Monotony will easily creep into any setting of the Stabat Mater, since this long, grieving text for Good Friday offers little opportunity for the composer to vary tempo and feeling. Pergolesi made the job even harder for himself by writing his piece for soprano, alto and small chamber orchestra, very limited resources indeed, and his attempts to introduce contrasts succeed only partially. Because the chorus shared the 13 sections with the soloists in this performance, their refreshing fullness of tone overcame the monotony of the original score with a tasteful and perceptive arrangement.

The Stabat Mater's simplicity became a great virtue because of this change.

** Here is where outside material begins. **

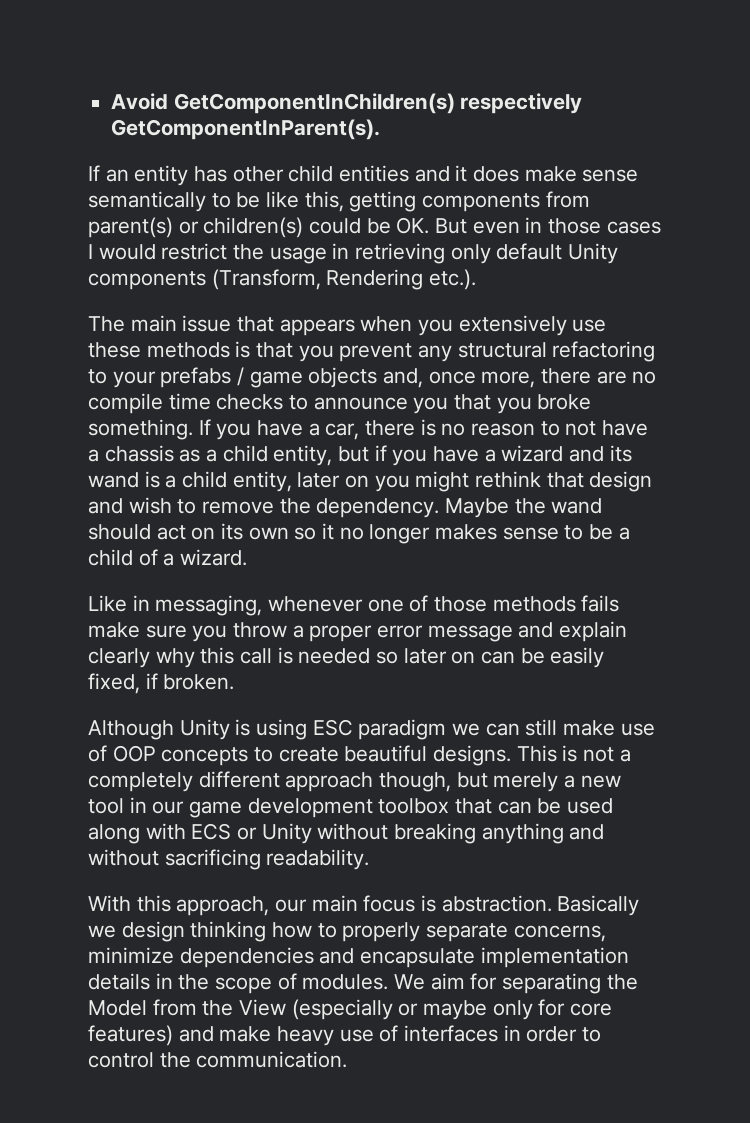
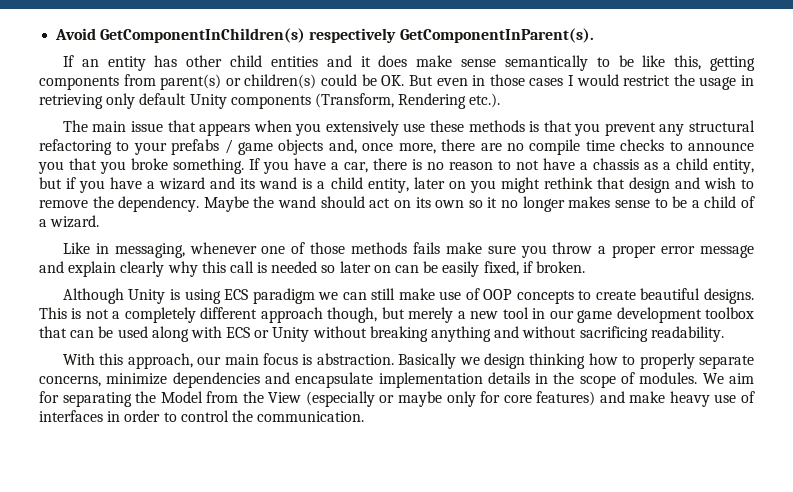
[312,719,353,736] ESC -> [224,289,249,300] ECS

While its melodies and accompaniment flow with ease and winning sweetness, its mourning draws back from florid tone-painting to achieve a simpler expression of grief. The introduction of the chorus was, indeed, not an intrusion, for Emily C. Romney, Assistant Conductor of the Choral Society, directed the group with simplicity and made the delightful melodies really sing.

Perhaps the performance erred to the other extreme, for it emphasized the somberness of the text at the expense of its pain. Accompanist Marian Whitney was wooden and occasionally bumbling. The solo varied from Lila Woodruff's supple Vidit suum dulcem natum to Sharon Price's tentative, poorly-pitched Fac, ut portem Christic mortem; Gay Sa'adah and Phyllis Sogg performed quite capably.

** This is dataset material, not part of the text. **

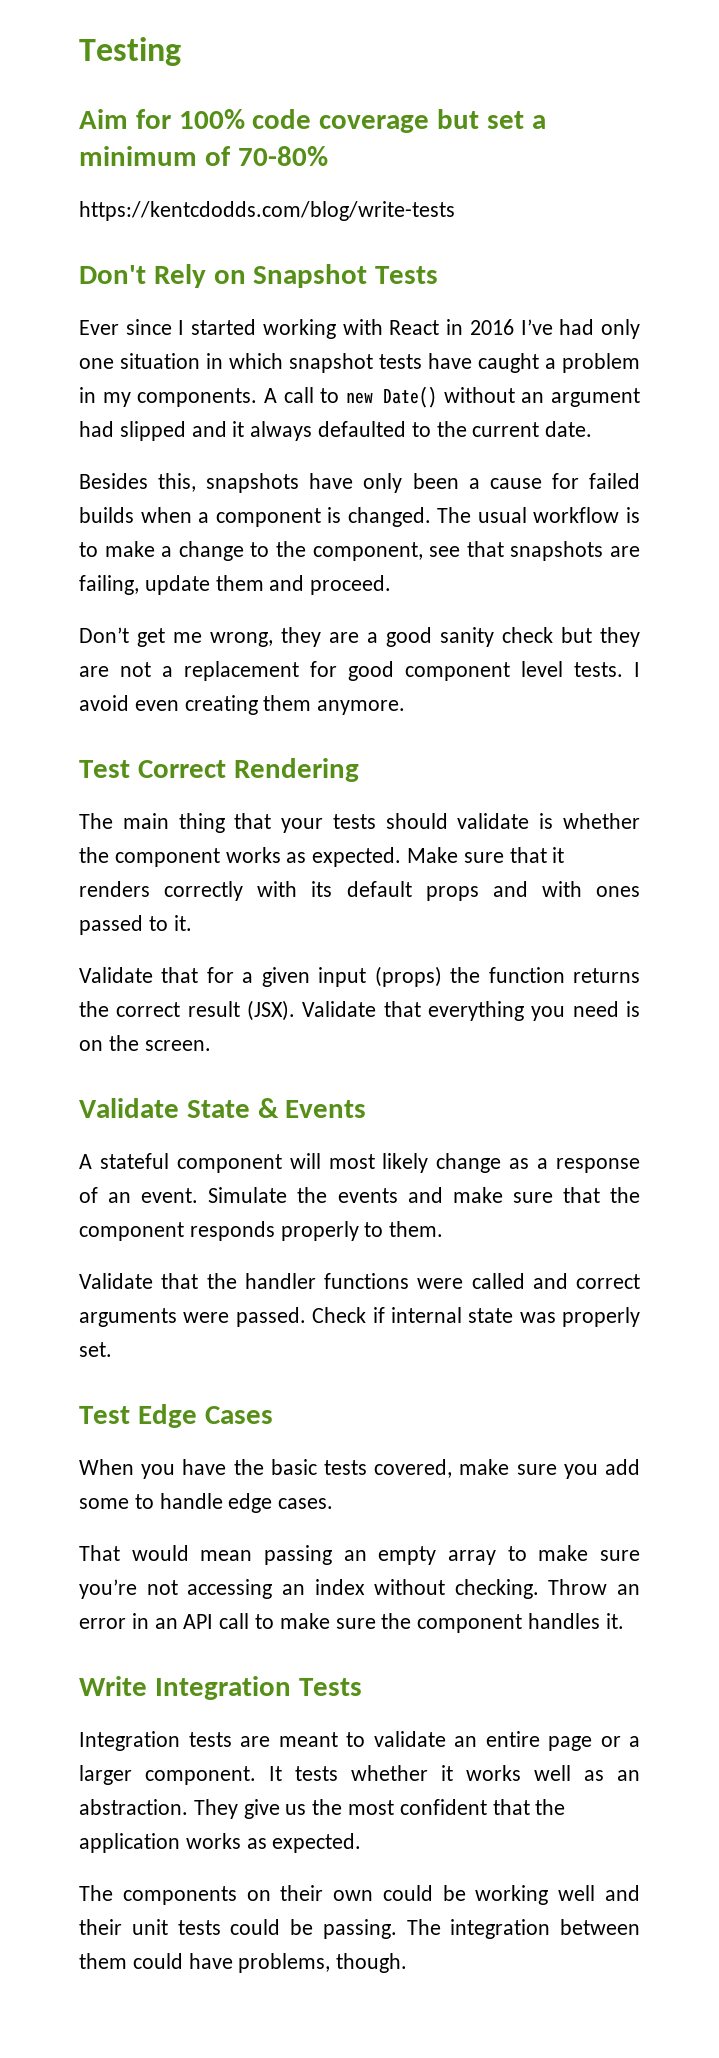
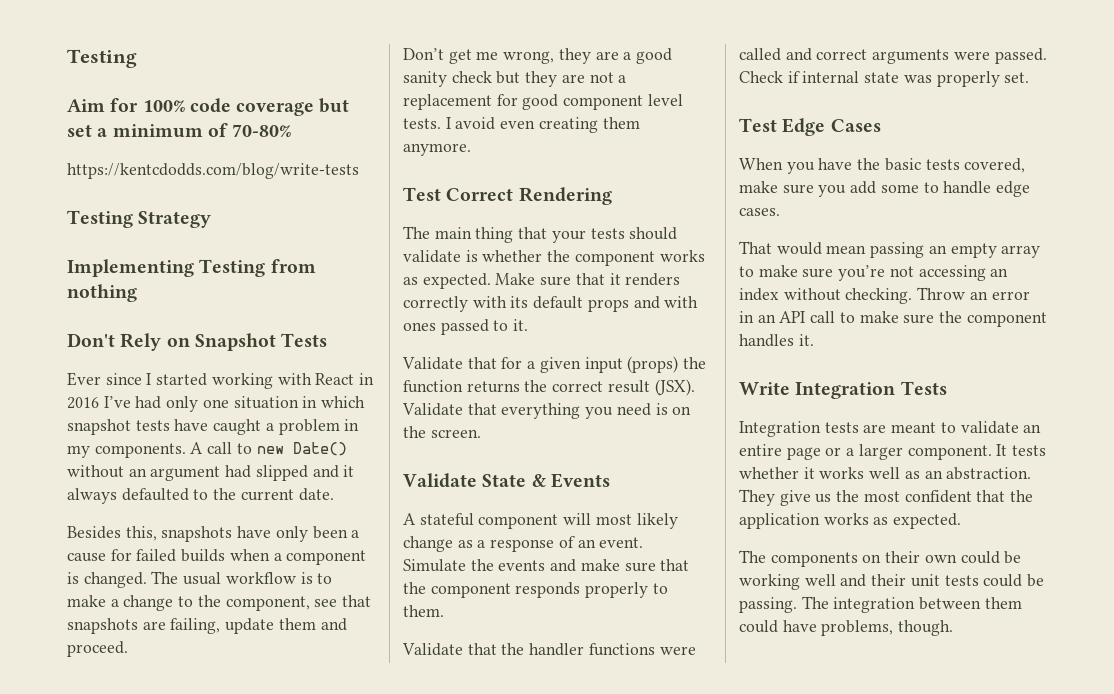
(455, 211) none -> [67,210,212,228] [67,259,316,277] [67,284,137,302] // Testing Strategy // Implementing Testing from nothing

Greater variation marked the other half of the program, conducted by Elliott Forbes. Three motets by Victoria, Beveridge, and Randall Thompson displayed control and lightness, the Thompson work being of peculiarly obvious but quite appealing construction. Two 17th century "ayres" by John Hilton and two 16th century chansons by Claude Le Jeune were sung delicately, but the chorus's diction was not always good. In a more lyrical vein, two songs of Brahms and one of Schumann were wonderfully rich and fluid, the latter ending softly with well-controlled dynamics.

Forbes again demonstrated his excellent taste with two American folk songs arranged by John Jacob Niles and J. Colman and an Irish ballad done by the late Archibald Davidson. Emily Romney sang The Gambler's Wife with a freedom that never became hackneyed.

Two folk songs of Zoltan Kodaly captured the enthusiastic audience completely, for even without understanding the Hungarian one can delight in the explosive consonants that the chorus ignited so capably. That was the test of the group: restrained in Pergolesi, it could still break forth in Kodaly.